## Assigned task
An exact copy of all the entries below is what this task needs.

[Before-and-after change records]
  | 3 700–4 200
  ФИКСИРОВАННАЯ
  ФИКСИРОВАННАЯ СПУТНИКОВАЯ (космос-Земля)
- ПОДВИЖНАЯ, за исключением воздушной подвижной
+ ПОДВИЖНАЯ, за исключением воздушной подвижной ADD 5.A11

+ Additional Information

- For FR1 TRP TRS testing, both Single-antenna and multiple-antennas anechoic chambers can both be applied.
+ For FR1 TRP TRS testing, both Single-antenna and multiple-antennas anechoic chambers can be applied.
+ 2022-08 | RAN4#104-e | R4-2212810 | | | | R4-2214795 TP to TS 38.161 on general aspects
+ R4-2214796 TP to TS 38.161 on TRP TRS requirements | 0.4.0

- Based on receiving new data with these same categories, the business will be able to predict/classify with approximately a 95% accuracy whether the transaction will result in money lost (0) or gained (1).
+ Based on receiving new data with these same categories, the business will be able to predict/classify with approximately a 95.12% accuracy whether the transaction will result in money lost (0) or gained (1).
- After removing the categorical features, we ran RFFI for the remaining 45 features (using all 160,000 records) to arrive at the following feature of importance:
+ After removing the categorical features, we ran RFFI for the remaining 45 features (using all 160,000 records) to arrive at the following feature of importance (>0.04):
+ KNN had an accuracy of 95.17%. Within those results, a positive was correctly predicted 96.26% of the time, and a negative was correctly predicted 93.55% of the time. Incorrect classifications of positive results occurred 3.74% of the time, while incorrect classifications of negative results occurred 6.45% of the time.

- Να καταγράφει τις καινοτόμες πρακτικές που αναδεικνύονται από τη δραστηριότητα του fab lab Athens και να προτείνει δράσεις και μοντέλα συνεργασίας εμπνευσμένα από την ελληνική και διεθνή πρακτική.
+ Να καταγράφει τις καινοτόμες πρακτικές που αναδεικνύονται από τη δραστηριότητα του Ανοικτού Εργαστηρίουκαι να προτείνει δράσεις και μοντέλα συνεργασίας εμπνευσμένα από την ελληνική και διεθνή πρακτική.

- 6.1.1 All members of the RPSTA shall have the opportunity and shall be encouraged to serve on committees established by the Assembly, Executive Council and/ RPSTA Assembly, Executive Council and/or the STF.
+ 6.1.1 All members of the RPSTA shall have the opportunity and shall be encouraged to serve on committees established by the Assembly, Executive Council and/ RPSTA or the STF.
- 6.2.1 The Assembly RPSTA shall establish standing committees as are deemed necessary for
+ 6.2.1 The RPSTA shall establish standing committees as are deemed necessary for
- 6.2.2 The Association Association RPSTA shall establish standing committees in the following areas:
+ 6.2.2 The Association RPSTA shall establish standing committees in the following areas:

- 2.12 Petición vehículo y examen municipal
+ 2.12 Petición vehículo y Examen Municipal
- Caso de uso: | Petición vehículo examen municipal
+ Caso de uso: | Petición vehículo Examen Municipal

## Solution
  | 3 700–4 200
  ФИКСИРОВАННАЯ
  ФИКСИРОВАННАЯ СПУТНИКОВАЯ (космос-Земля)
- ПОДВИЖНАЯ, за исключением воздушной подвижной
+ ПОДВИЖНАЯ, за исключением воздушной подвижной ADD 5.A11

+ Additional Information

- For FR1 TRP TRS testing, both Single-antenna and multiple-antennas anechoic chambers can both be applied.
+ For FR1 TRP TRS testing, both Single-antenna and multiple-antennas anechoic chambers can be applied.
+ 2022-08 | RAN4#104-e | R4-2212810 | | | | R4-2214795 TP to TS 38.161 on general aspects
+ R4-2214796 TP to TS 38.161 on TRP TRS requirements | 0.4.0

- Based on receiving new data with these same categories, the business will be able to predict/classify with approximately a 95% accuracy whether the transaction will result in money lost (0) or gained (1).
+ Based on receiving new data with these same categories, the business will be able to predict/classify with approximately a 95.12% accuracy whether the transaction will result in money lost (0) or gained (1).
- After removing the categorical features, we ran RFFI for the remaining 45 features (using all 160,000 records) to arrive at the following feature of importance:
+ After removing the categorical features, we ran RFFI for the remaining 45 features (using all 160,000 records) to arrive at the following feature of importance (>0.04):
+ KNN had an accuracy of 95.17%. Within those results, a positive was correctly predicted 96.26% of the time, and a negative was correctly predicted 93.55% of the time. Incorrect classifications of positive results occurred 3.74% of the time, while incorrect classifications of negative results occurred 6.45% of the time.

- Να καταγράφει τις καινοτόμες πρακτικές που αναδεικνύονται από τη δραστηριότητα του fab lab Athens και να προτείνει δράσεις και μοντέλα συνεργασίας εμπνευσμένα από την ελληνική και διεθνή πρακτική.
+ Να καταγράφει τις καινοτόμες πρακτικές που αναδεικνύονται από τη δραστηριότητα του Ανοικτού Εργαστηρίουκαι να προτείνει δράσεις και μοντέλα συνεργασίας εμπνευσμένα από την ελληνική και διεθνή πρακτική.

- 6.1.1 All members of the RPSTA shall have the opportunity and shall be encouraged to serve on committees established by the Assembly, Executive Council and/ RPSTA Assembly, Executive Council and/or the STF.
+ 6.1.1 All members of the RPSTA shall have the opportunity and shall be encouraged to serve on committees established by the Assembly, Executive Council and/ RPSTA or the STF.
- 6.2.1 The Assembly RPSTA shall establish standing committees as are deemed necessary for
+ 6.2.1 The RPSTA shall establish standing committees as are deemed necessary for
- 6.2.2 The Association Association RPSTA shall establish standing committees in the following areas:
+ 6.2.2 The Association RPSTA shall establish standing committees in the following areas:

- 2.12 Petición vehículo y examen municipal
+ 2.12 Petición vehículo y Examen Municipal
- Caso de uso: | Petición vehículo examen municipal
+ Caso de uso: | Petición vehículo Examen Municipal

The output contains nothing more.